[EXTRACTED ENTRIES — start]
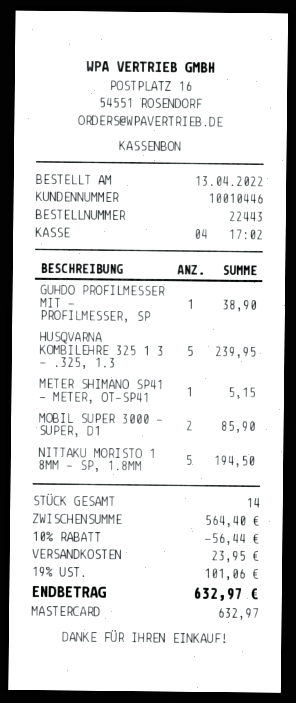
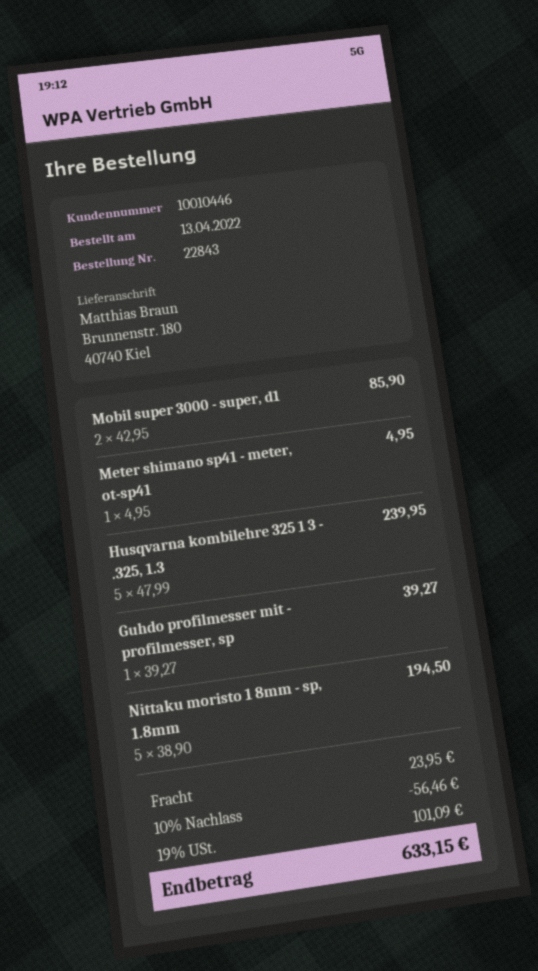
order number: 22443 -> 22843
GUHDO PROFILMESSER MIT - PROFILMESSER, SP: 1 for 38.90 -> 1 for 39.27
METER SHIMANO SP41 - METER, OT-SP41: 1 for 5.15 -> 1 for 4.95
discount: 10% = 56.44 -> 10% = 56.46
tax: 19% = 101.06 -> 19% = 101.09
total: 632.97 -> 633.15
[EXTRACTED ENTRIES — finish]
PROBLEM TO WORK ON: Return the lines from the one containing "METER SHIMANO SP41" through the last line of the records. Include both ends and nothing else.

EXERCISE OUTPUT:
METER SHIMANO SP41 - METER, OT-SP41: 1 for 5.15 -> 1 for 4.95
discount: 10% = 56.44 -> 10% = 56.46
tax: 19% = 101.06 -> 19% = 101.09
total: 632.97 -> 633.15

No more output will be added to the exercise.